Stored dataset items:
# # # # # # #

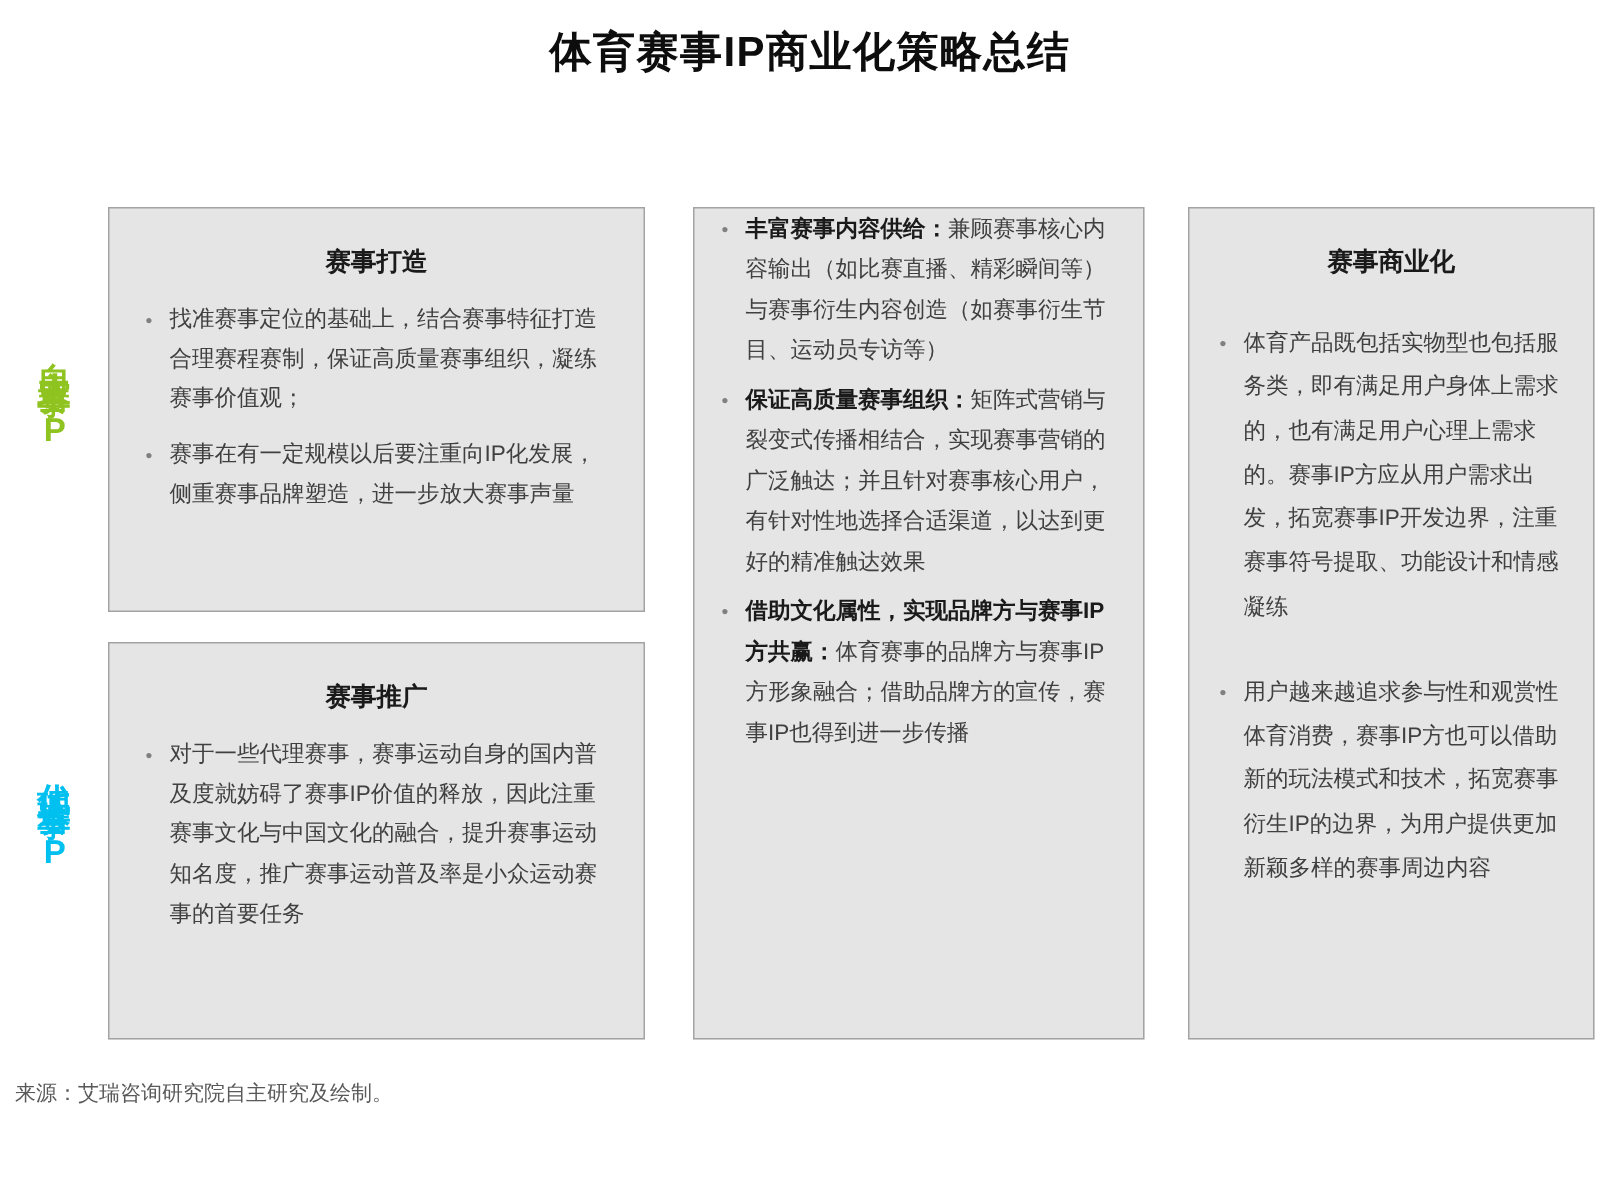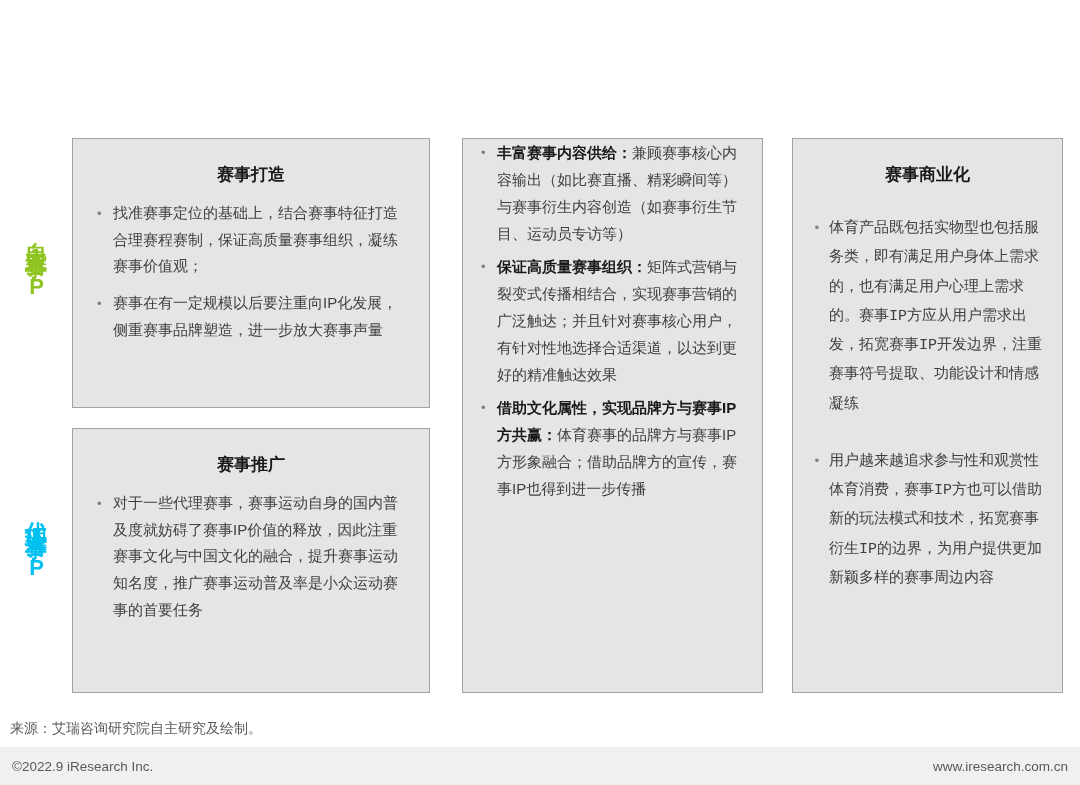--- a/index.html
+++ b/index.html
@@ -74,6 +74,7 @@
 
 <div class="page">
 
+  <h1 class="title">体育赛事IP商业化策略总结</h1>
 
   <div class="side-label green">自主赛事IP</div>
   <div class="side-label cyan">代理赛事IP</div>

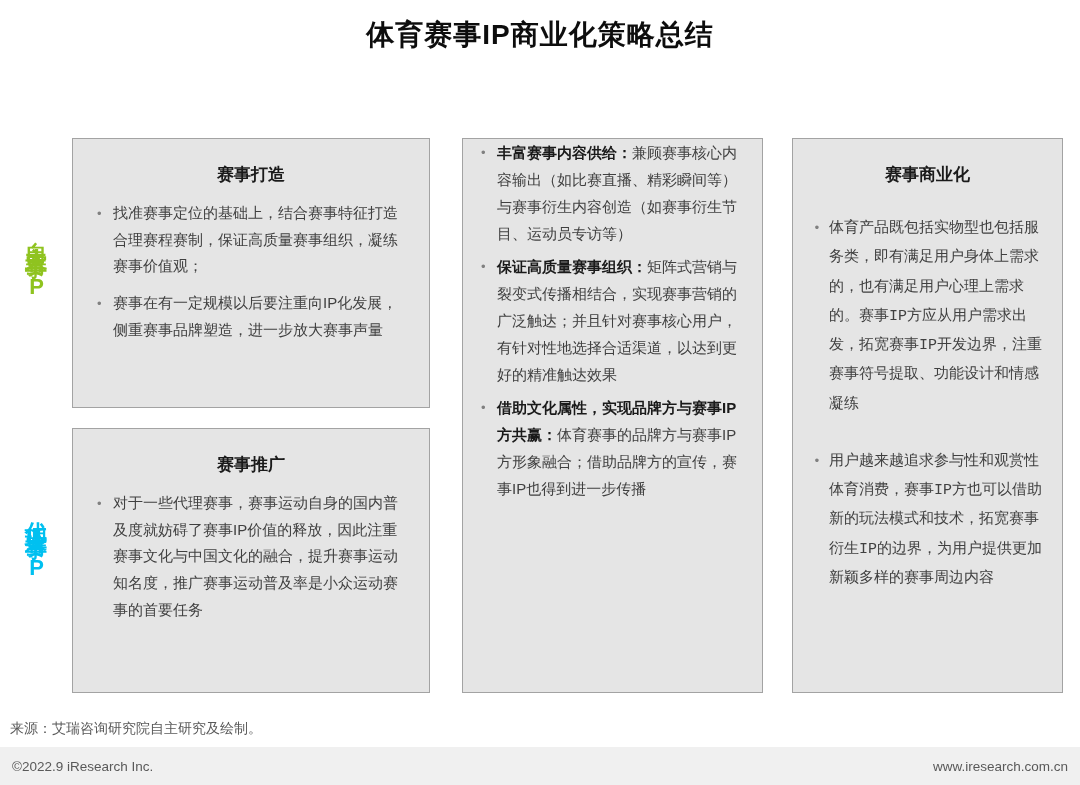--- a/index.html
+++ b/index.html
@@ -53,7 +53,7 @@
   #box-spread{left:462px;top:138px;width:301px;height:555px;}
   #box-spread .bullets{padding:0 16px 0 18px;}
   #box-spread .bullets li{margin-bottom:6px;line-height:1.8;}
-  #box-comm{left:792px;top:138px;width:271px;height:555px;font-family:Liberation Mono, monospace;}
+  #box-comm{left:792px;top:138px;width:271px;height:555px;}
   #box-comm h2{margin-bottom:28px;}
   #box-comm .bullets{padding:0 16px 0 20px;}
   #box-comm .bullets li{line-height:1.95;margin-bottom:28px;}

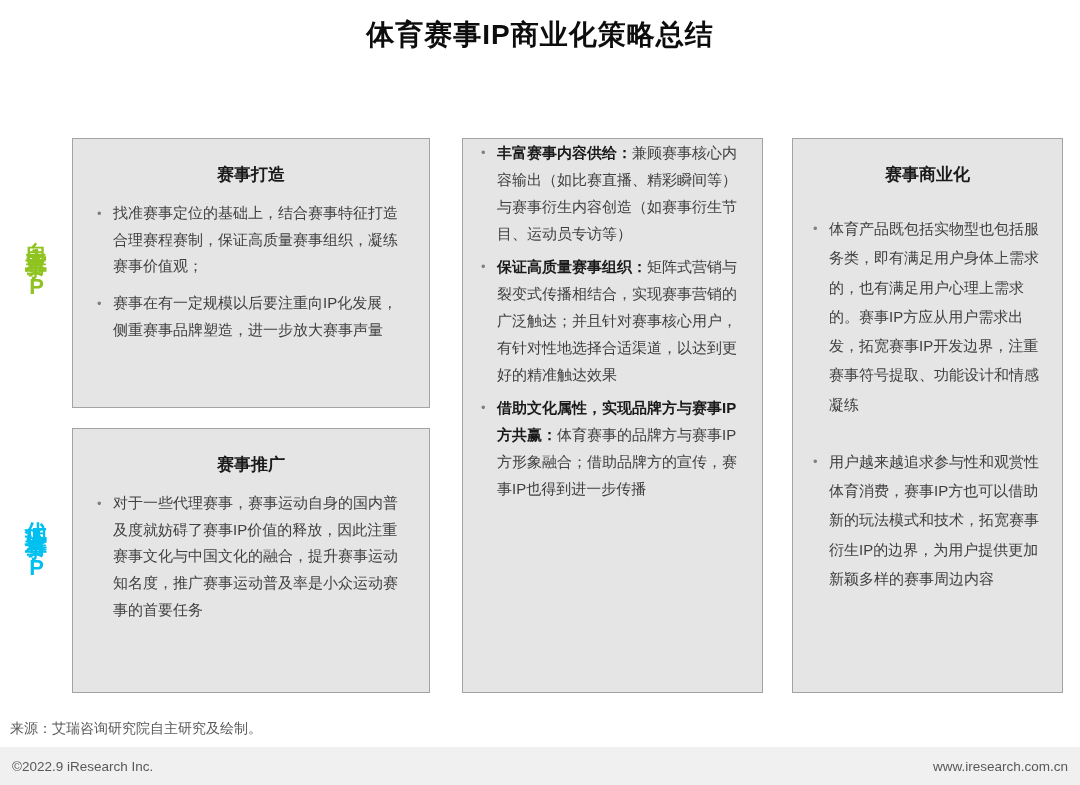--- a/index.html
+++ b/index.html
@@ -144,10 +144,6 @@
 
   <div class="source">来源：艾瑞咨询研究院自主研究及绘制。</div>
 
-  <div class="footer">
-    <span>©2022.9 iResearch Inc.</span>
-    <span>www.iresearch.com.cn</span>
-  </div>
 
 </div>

# # # # # # #

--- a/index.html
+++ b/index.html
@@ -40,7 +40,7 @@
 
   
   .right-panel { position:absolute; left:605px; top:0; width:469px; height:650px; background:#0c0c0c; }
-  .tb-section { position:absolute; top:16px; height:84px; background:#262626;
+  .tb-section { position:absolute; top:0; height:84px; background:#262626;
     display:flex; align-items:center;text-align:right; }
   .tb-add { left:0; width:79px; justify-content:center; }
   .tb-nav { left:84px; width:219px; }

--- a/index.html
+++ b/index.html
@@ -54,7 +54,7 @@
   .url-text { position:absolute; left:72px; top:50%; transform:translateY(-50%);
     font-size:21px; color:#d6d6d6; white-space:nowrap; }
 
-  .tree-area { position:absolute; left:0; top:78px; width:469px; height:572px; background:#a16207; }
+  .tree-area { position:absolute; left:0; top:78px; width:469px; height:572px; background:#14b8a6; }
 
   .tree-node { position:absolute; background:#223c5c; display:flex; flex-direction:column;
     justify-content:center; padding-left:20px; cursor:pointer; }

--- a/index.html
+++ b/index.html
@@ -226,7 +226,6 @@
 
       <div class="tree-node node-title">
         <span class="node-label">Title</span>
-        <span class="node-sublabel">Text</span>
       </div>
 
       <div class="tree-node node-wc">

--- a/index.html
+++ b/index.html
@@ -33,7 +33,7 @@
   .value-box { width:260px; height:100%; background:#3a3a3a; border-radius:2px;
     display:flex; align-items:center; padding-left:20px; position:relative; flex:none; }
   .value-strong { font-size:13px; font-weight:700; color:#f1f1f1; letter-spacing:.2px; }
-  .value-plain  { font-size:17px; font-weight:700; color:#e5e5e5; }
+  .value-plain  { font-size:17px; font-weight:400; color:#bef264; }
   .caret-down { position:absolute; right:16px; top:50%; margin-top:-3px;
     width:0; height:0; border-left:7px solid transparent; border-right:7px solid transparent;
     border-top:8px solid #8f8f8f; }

# # # # # # #

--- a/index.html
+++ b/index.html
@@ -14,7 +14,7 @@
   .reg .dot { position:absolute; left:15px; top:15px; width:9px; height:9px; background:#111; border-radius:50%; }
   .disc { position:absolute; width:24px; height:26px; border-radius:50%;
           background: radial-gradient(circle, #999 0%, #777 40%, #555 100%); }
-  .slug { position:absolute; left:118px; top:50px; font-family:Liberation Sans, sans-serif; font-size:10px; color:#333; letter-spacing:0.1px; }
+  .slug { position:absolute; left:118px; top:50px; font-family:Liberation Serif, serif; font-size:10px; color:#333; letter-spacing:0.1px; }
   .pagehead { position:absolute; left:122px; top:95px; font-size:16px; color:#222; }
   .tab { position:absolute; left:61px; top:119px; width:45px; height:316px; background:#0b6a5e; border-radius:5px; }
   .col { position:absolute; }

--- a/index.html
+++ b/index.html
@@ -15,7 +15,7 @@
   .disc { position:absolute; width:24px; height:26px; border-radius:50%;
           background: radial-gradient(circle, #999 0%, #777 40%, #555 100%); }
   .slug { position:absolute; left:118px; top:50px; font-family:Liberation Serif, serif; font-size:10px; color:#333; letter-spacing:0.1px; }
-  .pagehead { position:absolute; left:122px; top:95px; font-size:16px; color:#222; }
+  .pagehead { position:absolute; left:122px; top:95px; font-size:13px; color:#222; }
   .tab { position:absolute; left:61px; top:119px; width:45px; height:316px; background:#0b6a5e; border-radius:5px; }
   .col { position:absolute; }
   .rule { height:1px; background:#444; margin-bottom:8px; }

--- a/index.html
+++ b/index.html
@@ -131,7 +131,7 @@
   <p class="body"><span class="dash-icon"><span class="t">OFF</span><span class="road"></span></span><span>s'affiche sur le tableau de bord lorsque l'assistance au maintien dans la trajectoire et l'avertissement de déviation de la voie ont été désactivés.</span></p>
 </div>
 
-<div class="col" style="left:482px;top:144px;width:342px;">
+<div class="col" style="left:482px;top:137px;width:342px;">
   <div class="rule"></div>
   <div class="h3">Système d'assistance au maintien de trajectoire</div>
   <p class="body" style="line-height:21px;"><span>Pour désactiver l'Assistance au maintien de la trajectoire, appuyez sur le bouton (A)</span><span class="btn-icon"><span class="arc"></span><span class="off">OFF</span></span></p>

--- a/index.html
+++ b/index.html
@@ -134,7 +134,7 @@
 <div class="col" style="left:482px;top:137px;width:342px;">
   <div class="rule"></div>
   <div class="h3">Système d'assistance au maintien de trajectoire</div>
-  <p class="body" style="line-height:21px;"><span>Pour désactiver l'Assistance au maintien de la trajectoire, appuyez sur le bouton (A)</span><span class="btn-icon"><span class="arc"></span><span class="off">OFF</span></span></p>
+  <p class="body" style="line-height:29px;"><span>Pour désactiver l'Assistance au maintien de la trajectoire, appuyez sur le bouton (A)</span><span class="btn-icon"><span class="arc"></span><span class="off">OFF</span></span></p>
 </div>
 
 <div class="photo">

# # # # # # #

Work instruction:
From the records above, count how many lines hold the string "display", then give only that number.

Response:
3